* _Task goal_
The copy must run from the first line of the entries below through the line containing "- This code", restated word for word, with pictures left out.

* _Input for this task_

━━━━━━━━━━━━━━━━━━━━━━━━━━━━━━

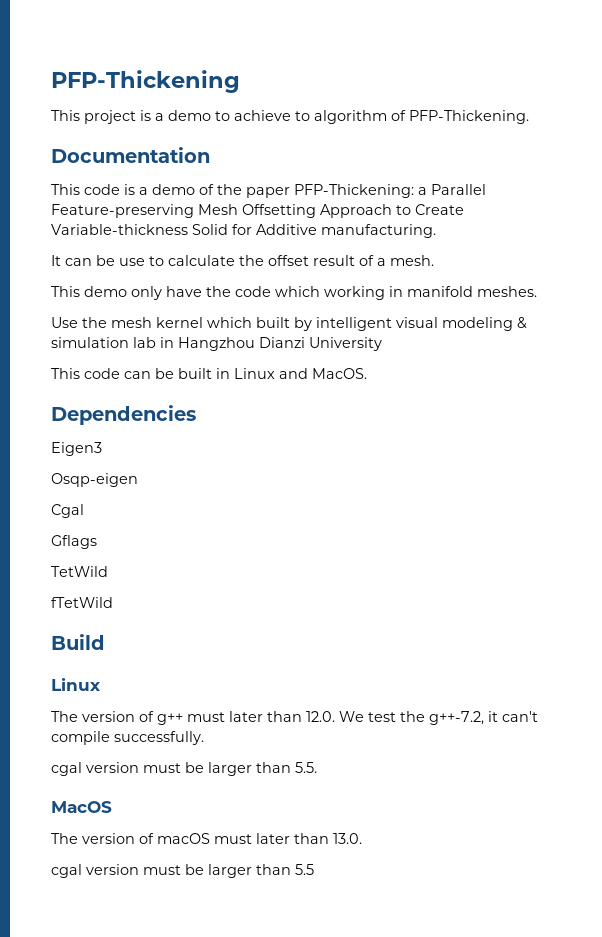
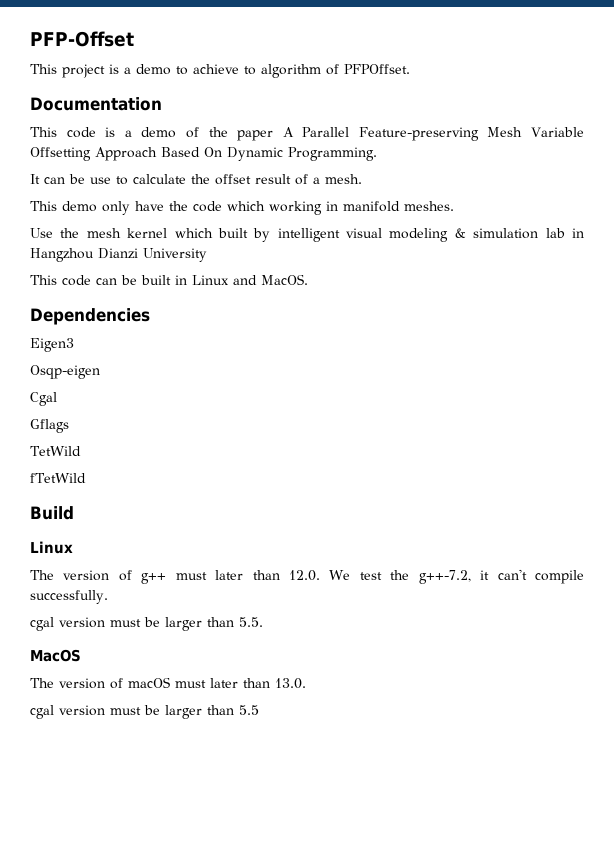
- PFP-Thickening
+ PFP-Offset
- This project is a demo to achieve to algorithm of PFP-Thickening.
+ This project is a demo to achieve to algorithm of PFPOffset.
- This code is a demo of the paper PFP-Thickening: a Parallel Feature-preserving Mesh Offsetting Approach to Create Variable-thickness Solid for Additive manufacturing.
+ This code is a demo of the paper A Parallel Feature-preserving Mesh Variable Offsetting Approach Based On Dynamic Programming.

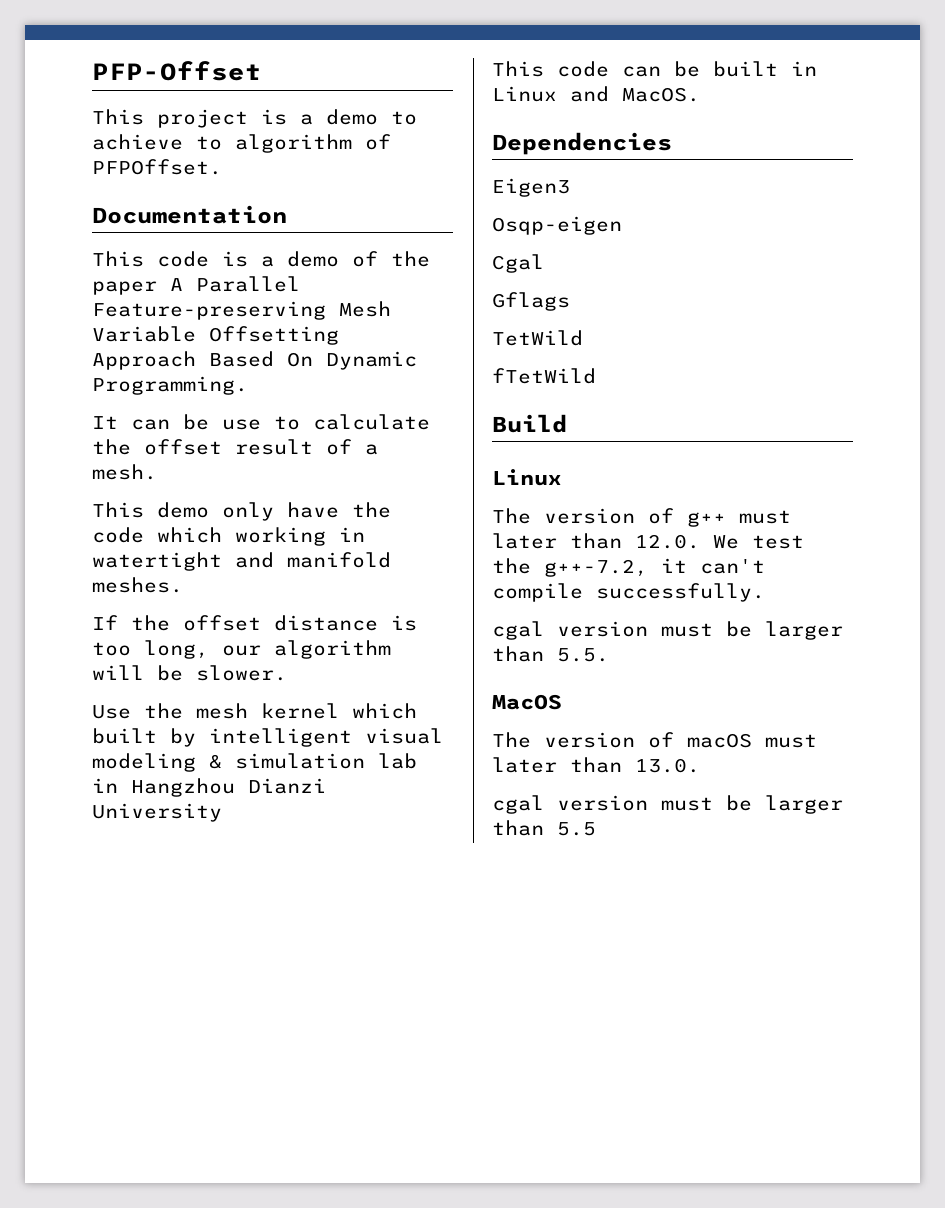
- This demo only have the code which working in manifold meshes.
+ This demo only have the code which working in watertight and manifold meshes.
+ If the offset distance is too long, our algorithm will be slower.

━━━━━━━━━━━━━━━━━━━━━━━━━━━━━━

* _Exercise solution_
- PFP-Thickening
+ PFP-Offset
- This project is a demo to achieve to algorithm of PFP-Thickening.
+ This project is a demo to achieve to algorithm of PFPOffset.
- This code is a demo of the paper PFP-Thickening: a Parallel Feature-preserving Mesh Offsetting Approach to Create Variable-thickness Solid for Additive manufacturing.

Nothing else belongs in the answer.